Task requirements — Wherever "AZUL" shows up in the records below, copy the whole line.

Data extracts —
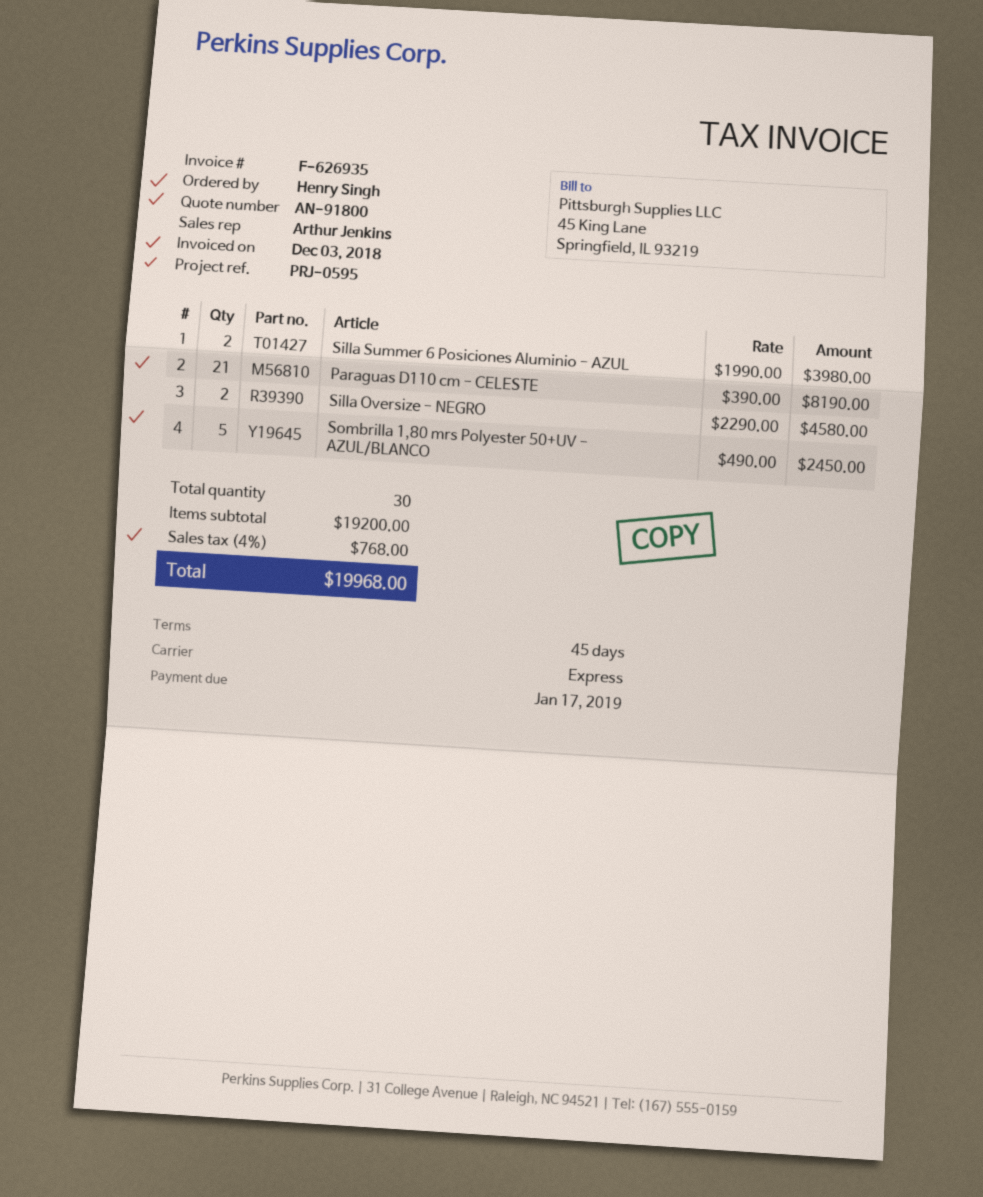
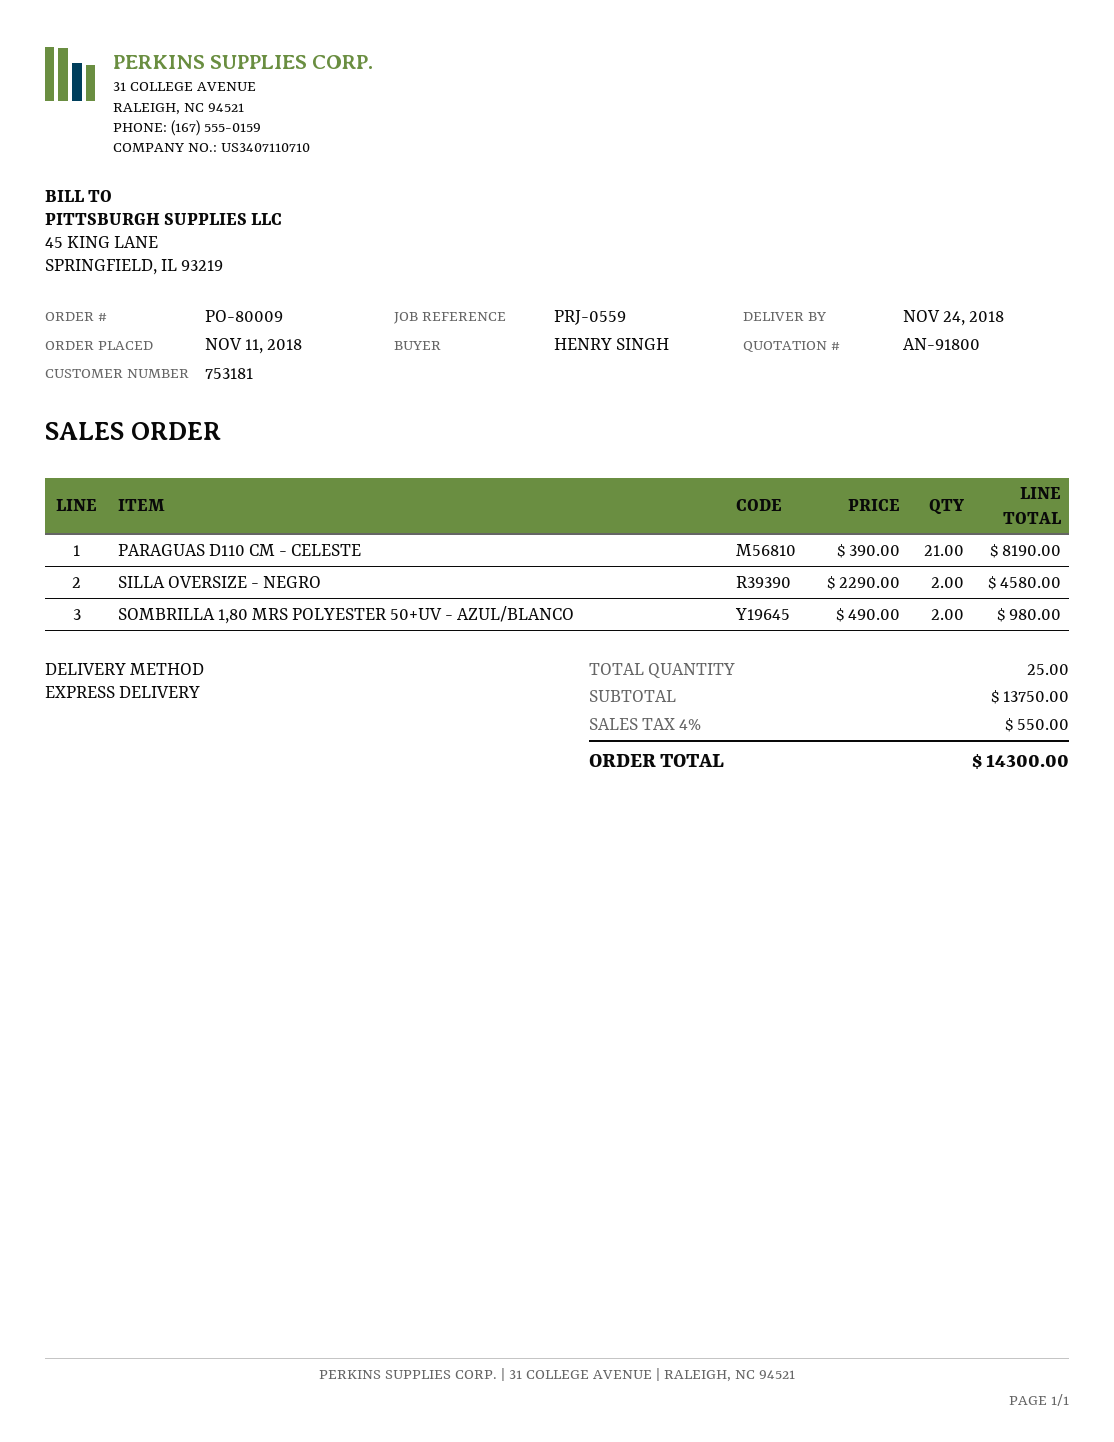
reference: PRJ-0595 -> PRJ-0559
Silla Summer 6 Posiciones Aluminio - AZUL: 2 x 1990.00 = 3980.00 -> none
Sombrilla 1,80 mrs Polyester 50+UV - AZUL/BLANCO: 5 x 490.00 = 2450.00 -> 2 x 490.00 = 980.00
total quantity: 30 -> 25
subtotal: 19200.00 -> 13750.00
tax: 4% = 768.00 -> 4% = 550.00
total: 19968.00 -> 14300.00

Finished task —
Silla Summer 6 Posiciones Aluminio - AZUL: 2 x 1990.00 = 3980.00 -> none
Sombrilla 1,80 mrs Polyester 50+UV - AZUL/BLANCO: 5 x 490.00 = 2450.00 -> 2 x 490.00 = 980.00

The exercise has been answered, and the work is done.